I lament “Crashing the Conservative Party” (January issue). As an undergraduate, I saw the aspects that Mr. Walter employs to stereotype Princeton. These did not change my life. With scholarship across the sciences and humanities, commitment of faculty to look deeply into what one did not question, humility always seeking to learn, Princeton defined education for me. I learned how what is known has failed humanity, and how what new we uncover as novel gives us hope for a better future.

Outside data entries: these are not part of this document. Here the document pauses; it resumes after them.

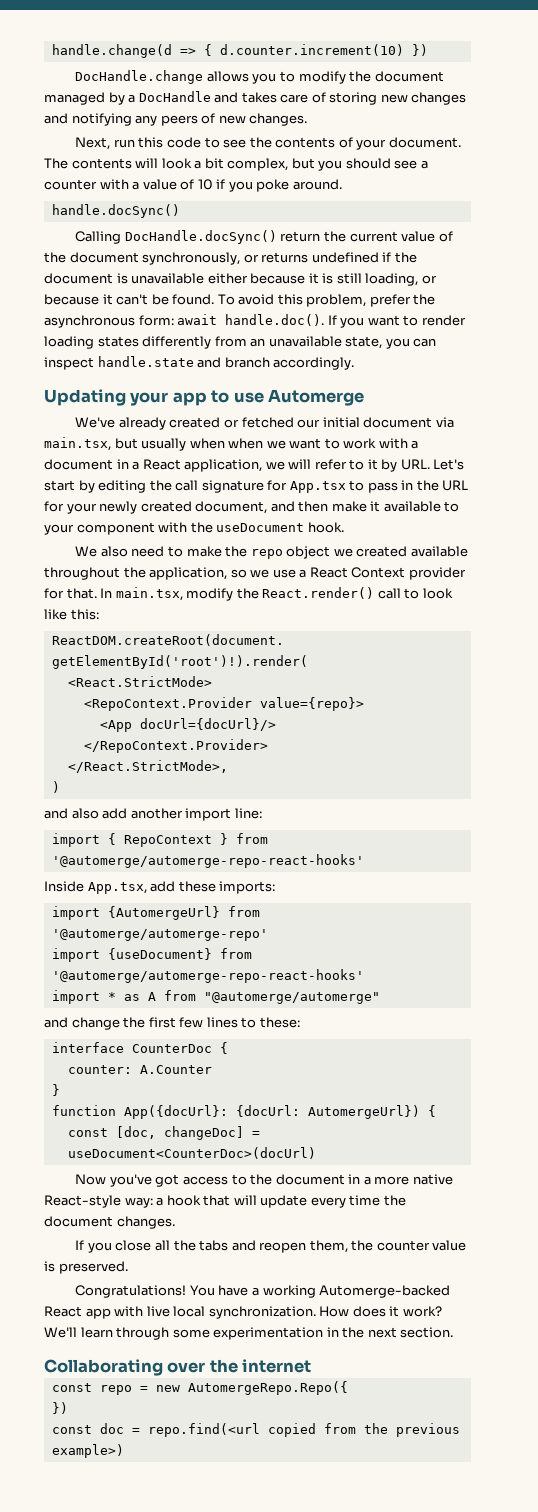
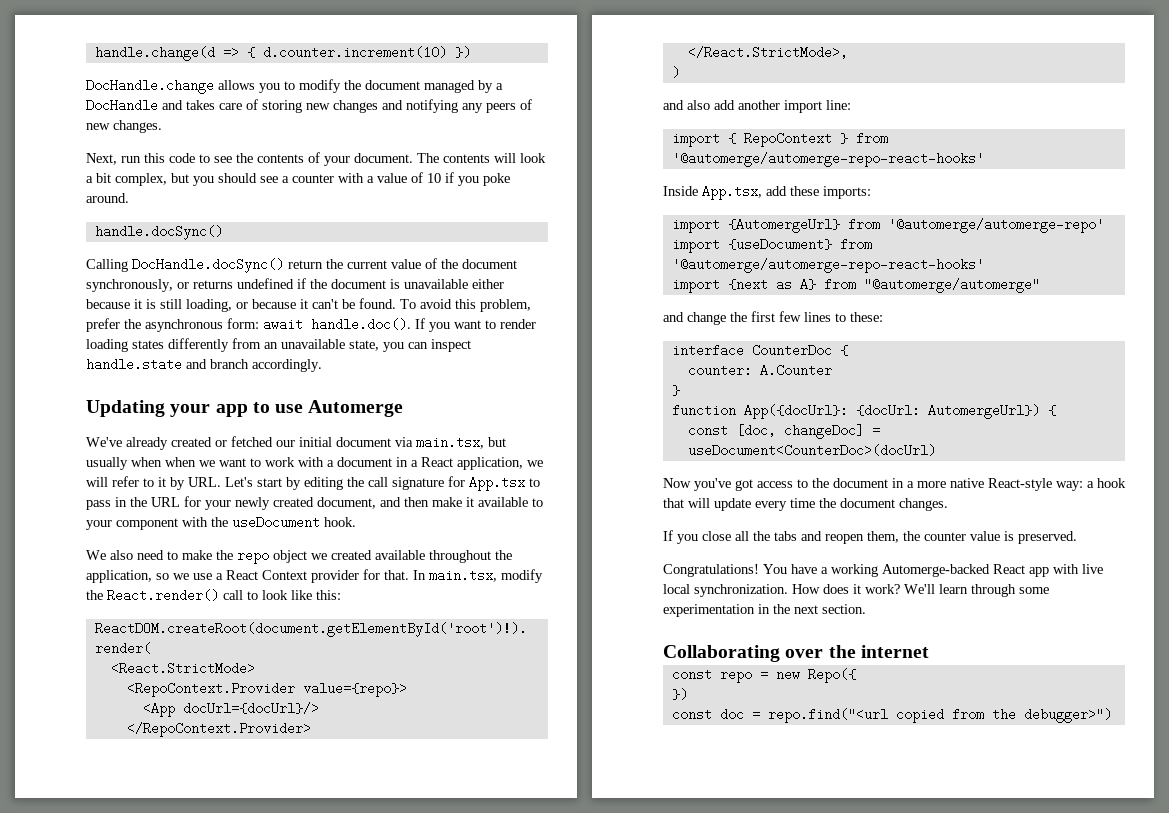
- import * as A from "@automerge/automerge"
+ import {next as A} from "@automerge/automerge"
- const repo = new AutomergeRepo.Repo({
+ const repo = new Repo({
- const doc = repo.find(<url copied from the previous example>)
+ const doc = repo.find("<url copied from the debugger>")

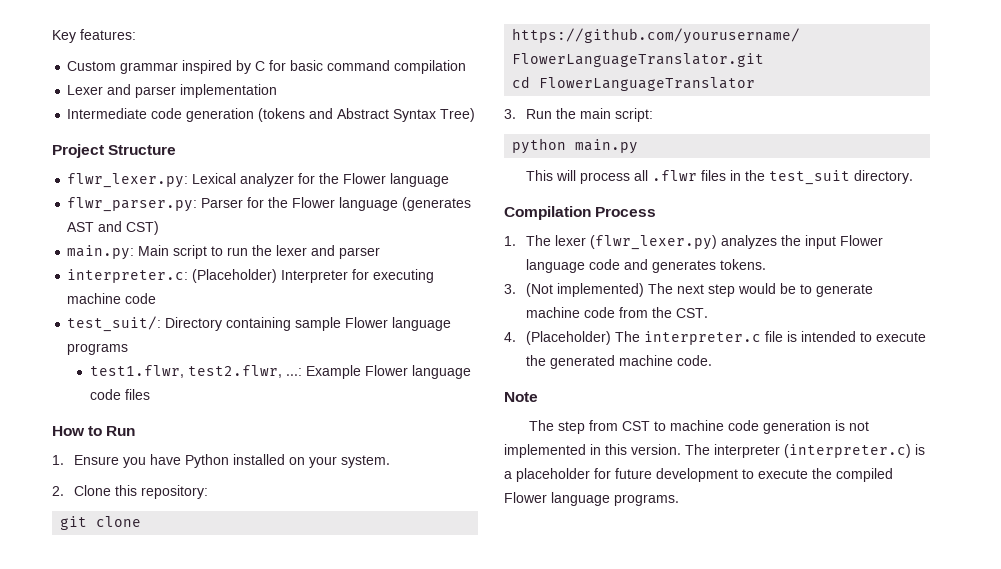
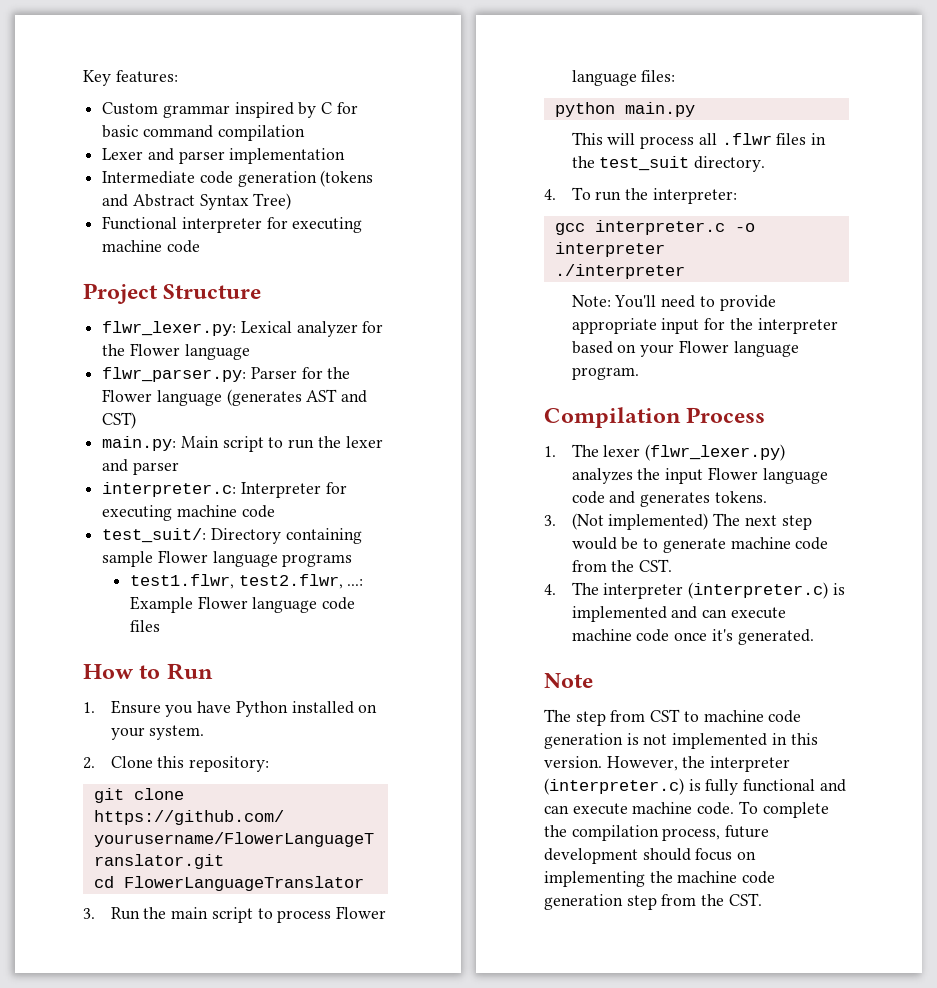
+ Functional interpreter for executing machine code
- interpreter.c: (Placeholder) Interpreter for executing machine code
+ interpreter.c: Interpreter for executing machine code
- 3. Run the main script:
+ 3. Run the main script to process Flower language files:
+ 4. To run the interpreter:
+ gcc interpreter.c -o interpreter
+ ./interpreter
+ Note: You'll need to provide appropriate input for the interpreter based on your Flower language program.
- 4. (Placeholder) The interpreter.c file is intended to execute the generated machine code.
+ 4. The interpreter (interpreter.c) is implemented and can execute machine code once it's generated.
- The interpreter (interpreter.c) is a placeholder for future development to execute the compiled Flower language programs.
+ However, the interpreter (interpreter.c) is fully functional and can execute machine code. To complete the compilation process, future development should focus on implementing the machine code generation step from the CST.

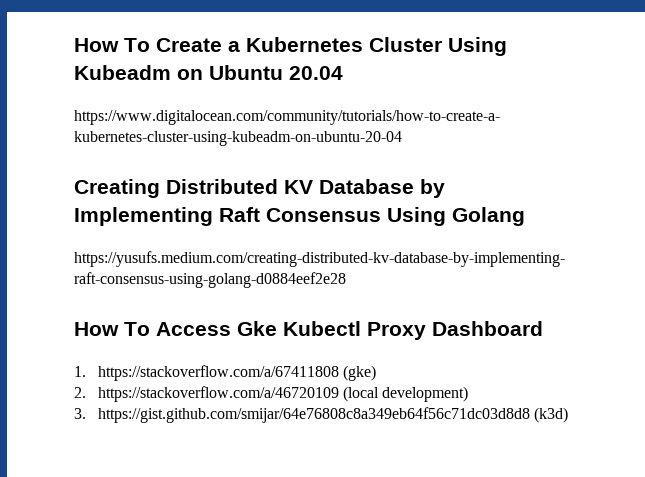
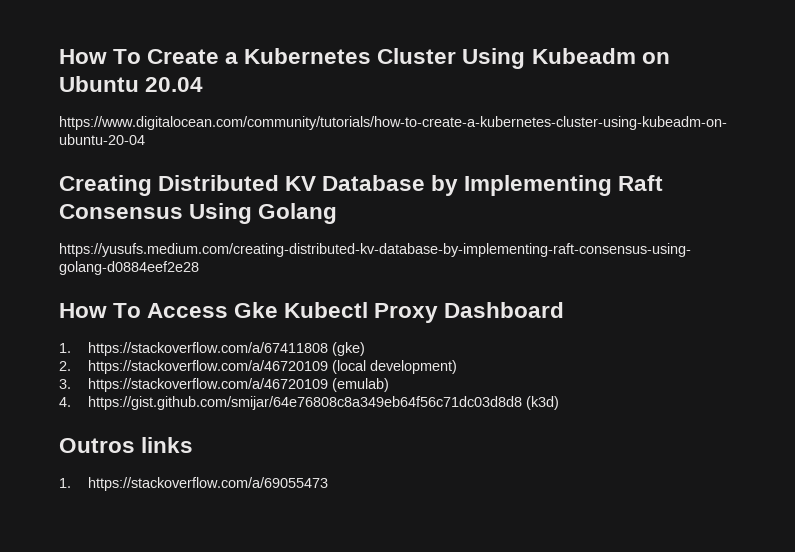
- 3. https://gist.github.com/smijar/64e76808c8a349eb64f56c71dc03d8d8 (k3d)
+ 3. https://stackoverflow.com/a/46720109 (emulab)
+ 4. https://gist.github.com/smijar/64e76808c8a349eb64f56c71dc03d8d8 (k3d)
+ Outros links
+ 1. https://stackoverflow.com/a/69055473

The Founding Fathers were read as brilliantly flawed, struggling to resolve conflicting beliefs, victims of their times, yet somehow wise in that they framed a task for those to come. I doubt that Madison today would encourage professors to establish a “James Madison Program in American Ideals and Institutions.” I think Madison hangs his head in shame that all were and are not yet created equal in America, that he owned slaves and knew that others raped and murdered their slaves, that he would not reject South Carolina’s conditions and politically “die to make slaves free.” Anathema is Princeton regarded as “a premier incubator for right-wing talent” that “mints” individuals who Eric Hoffer’s The True Believer identifies as ideologues and Richard Wranghan’s The Goodness Paradox makes despots.
Walter F. Murphy’s essay “Remembering Alpheus Mason” (PAW, Dec. 1997, pp. 55-56) speaks eloquently for the liberal arts educational tradition now imperiled if not lost at Princeton. An education does not tolerate or teach ideologies, left and right, that warp, not free, young minds to think.